> Revision comparison data
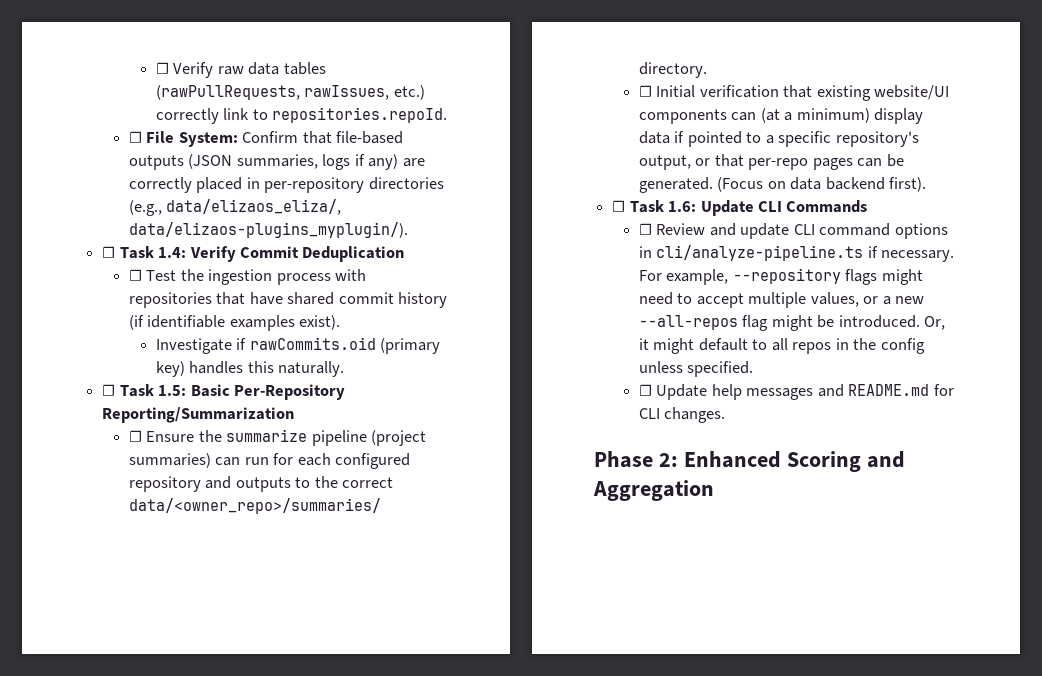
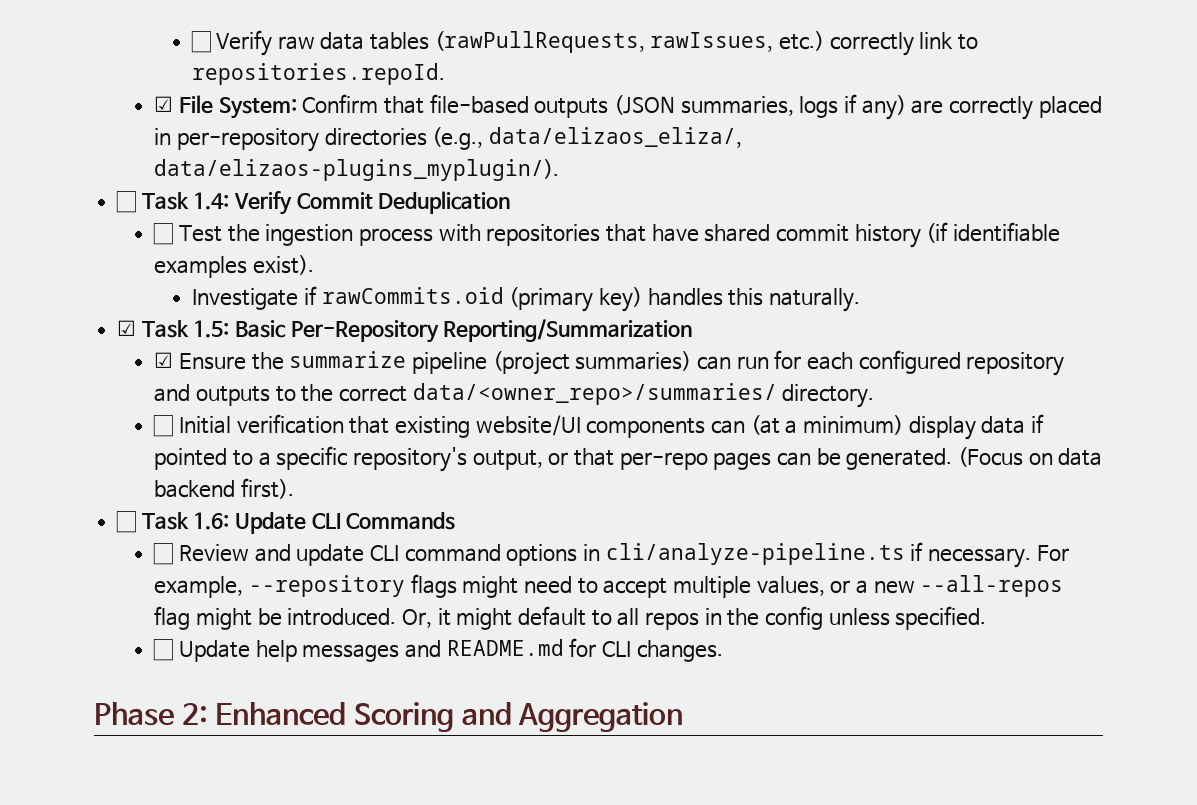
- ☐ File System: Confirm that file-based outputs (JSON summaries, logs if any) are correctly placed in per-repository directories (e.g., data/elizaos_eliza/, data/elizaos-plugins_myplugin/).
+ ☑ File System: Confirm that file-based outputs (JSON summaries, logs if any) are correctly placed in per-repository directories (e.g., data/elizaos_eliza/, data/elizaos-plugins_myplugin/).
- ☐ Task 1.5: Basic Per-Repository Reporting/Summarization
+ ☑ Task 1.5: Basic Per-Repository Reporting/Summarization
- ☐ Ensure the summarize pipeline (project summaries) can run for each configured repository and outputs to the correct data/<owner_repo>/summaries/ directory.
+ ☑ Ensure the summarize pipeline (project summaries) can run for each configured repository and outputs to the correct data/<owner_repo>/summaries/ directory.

---

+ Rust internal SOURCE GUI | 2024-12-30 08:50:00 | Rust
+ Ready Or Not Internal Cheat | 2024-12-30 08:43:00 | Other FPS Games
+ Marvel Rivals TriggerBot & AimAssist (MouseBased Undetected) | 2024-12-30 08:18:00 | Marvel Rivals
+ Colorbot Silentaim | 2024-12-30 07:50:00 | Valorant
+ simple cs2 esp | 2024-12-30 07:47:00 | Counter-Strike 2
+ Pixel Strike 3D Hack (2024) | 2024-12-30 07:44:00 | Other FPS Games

* * *

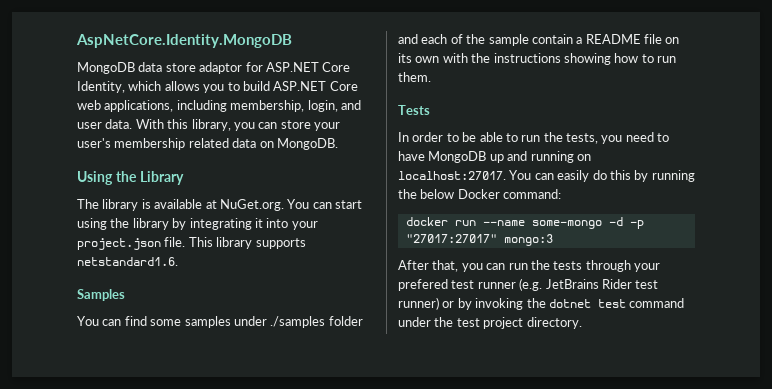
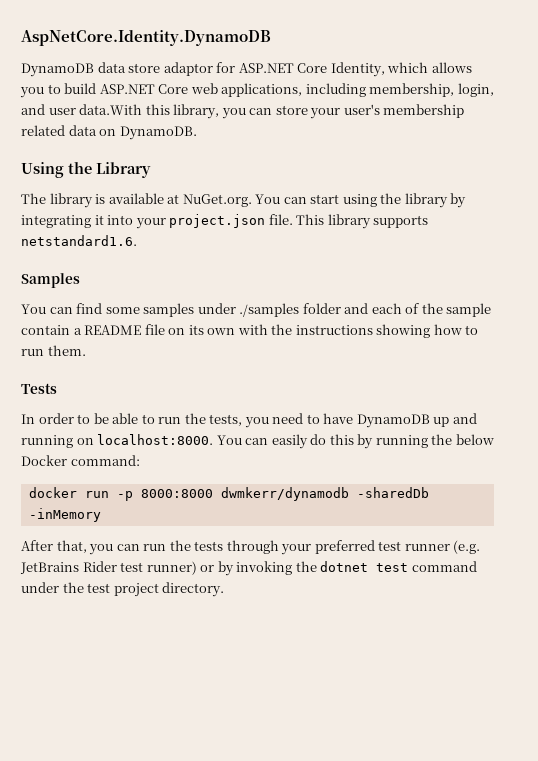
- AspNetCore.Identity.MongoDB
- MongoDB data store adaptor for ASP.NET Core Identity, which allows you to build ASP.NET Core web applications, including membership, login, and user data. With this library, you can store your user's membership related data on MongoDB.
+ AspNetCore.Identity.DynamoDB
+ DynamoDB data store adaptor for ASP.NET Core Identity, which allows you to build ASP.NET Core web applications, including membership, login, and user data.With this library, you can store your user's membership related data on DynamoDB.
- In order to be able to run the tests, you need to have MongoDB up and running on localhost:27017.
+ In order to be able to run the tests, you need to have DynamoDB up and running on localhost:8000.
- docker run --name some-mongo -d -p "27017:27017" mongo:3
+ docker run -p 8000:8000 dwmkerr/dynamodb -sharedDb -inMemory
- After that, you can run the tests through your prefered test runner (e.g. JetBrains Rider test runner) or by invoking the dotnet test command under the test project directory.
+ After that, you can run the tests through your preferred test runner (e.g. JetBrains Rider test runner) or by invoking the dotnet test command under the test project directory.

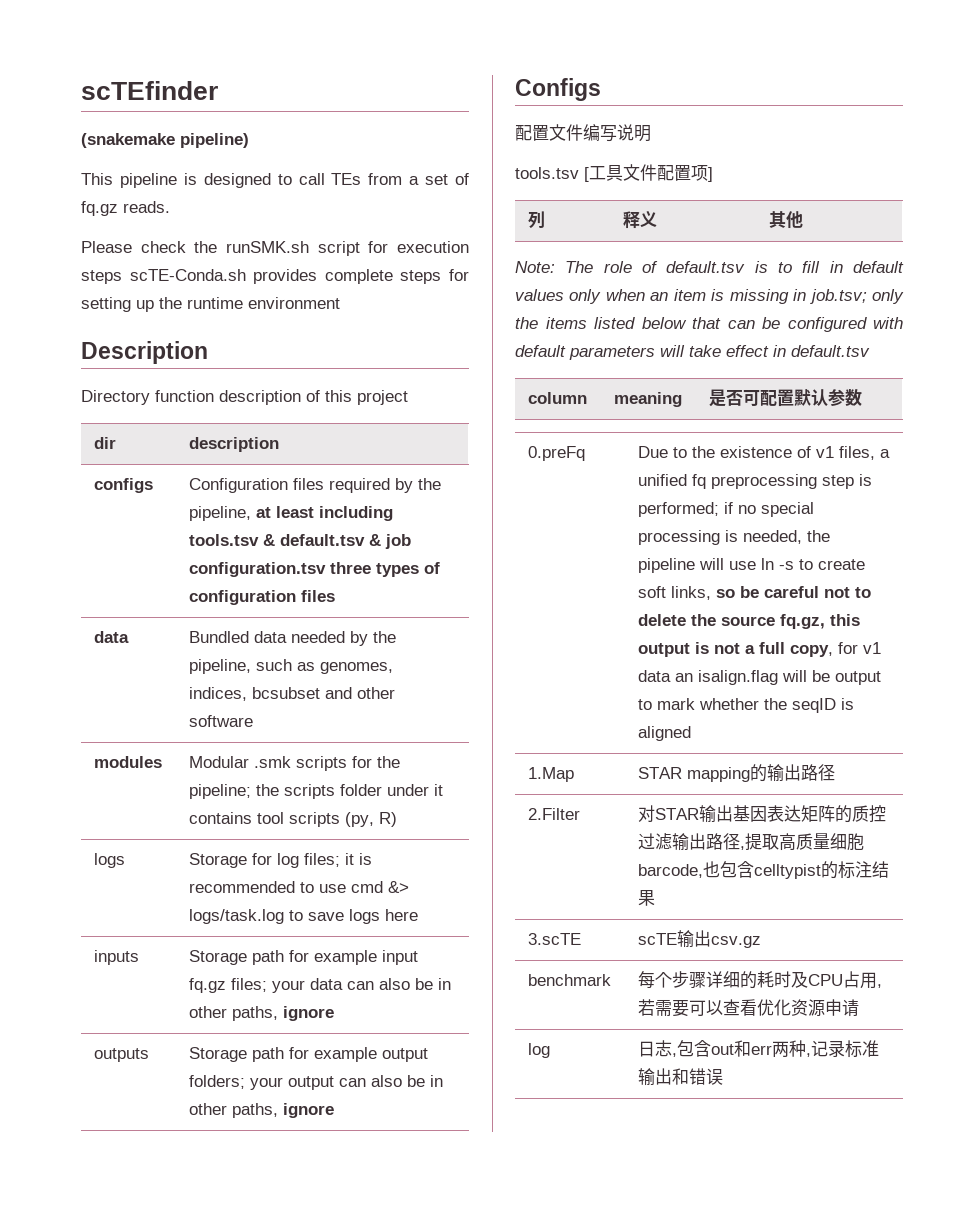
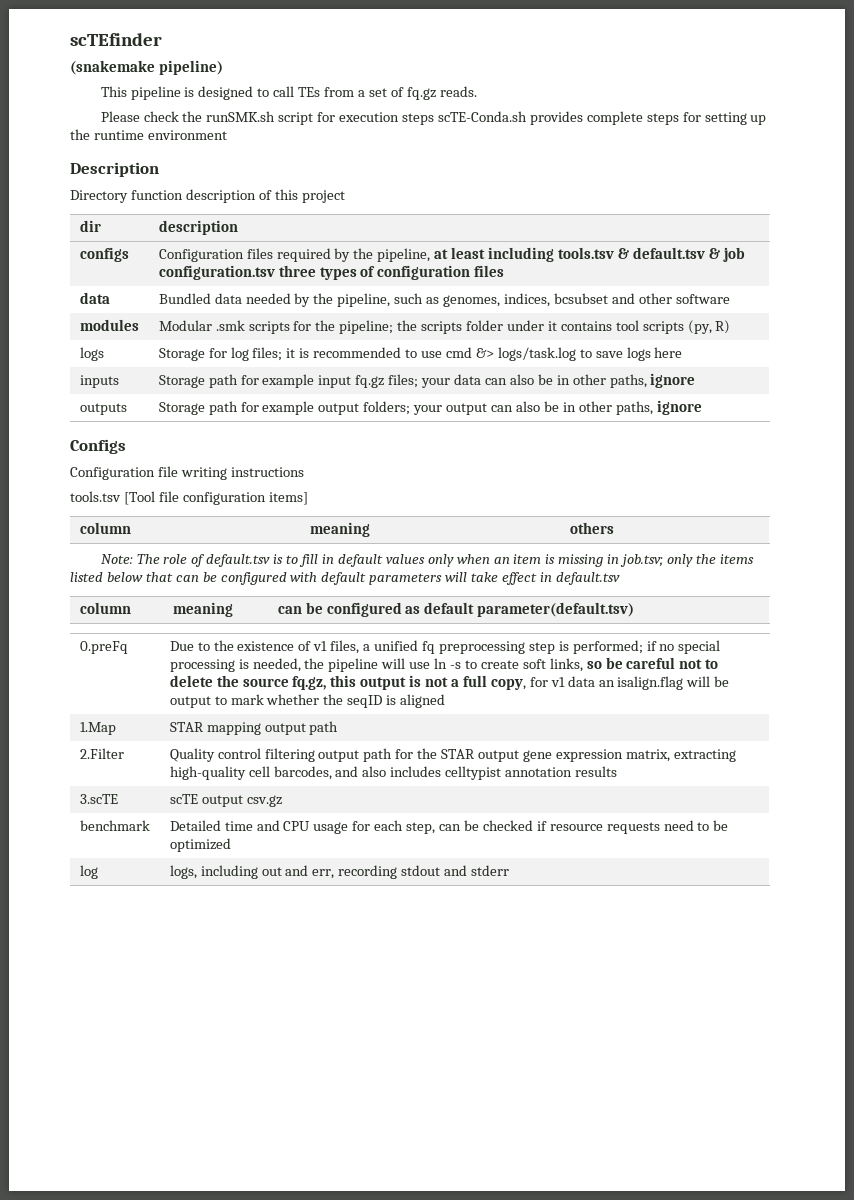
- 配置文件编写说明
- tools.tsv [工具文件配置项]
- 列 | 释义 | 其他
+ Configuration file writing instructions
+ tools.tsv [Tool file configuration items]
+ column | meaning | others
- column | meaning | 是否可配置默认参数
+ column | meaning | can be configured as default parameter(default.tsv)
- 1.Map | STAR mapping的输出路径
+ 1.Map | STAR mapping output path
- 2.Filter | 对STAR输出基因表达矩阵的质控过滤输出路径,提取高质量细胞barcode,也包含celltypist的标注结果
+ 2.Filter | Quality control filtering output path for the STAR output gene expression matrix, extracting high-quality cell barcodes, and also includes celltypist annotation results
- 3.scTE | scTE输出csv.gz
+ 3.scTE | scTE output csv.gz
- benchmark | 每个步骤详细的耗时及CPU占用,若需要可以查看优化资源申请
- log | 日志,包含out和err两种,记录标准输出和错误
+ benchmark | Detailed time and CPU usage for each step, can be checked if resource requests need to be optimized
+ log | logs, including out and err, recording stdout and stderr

> Required action
The lines above starting at the one that contains "- column | meaning | 是否可配置默认参数" and ending at the one that contains "celltypist annotation results" must be transcribed exactly, and no other lines may appear.

> Reply
- column | meaning | 是否可配置默认参数
+ column | meaning | can be configured as default parameter(default.tsv)
- 1.Map | STAR mapping的输出路径
+ 1.Map | STAR mapping output path
- 2.Filter | 对STAR输出基因表达矩阵的质控过滤输出路径,提取高质量细胞barcode,也包含celltypist的标注结果
+ 2.Filter | Quality control filtering output path for the STAR output gene expression matrix, extracting high-quality cell barcodes, and also includes celltypist annotation results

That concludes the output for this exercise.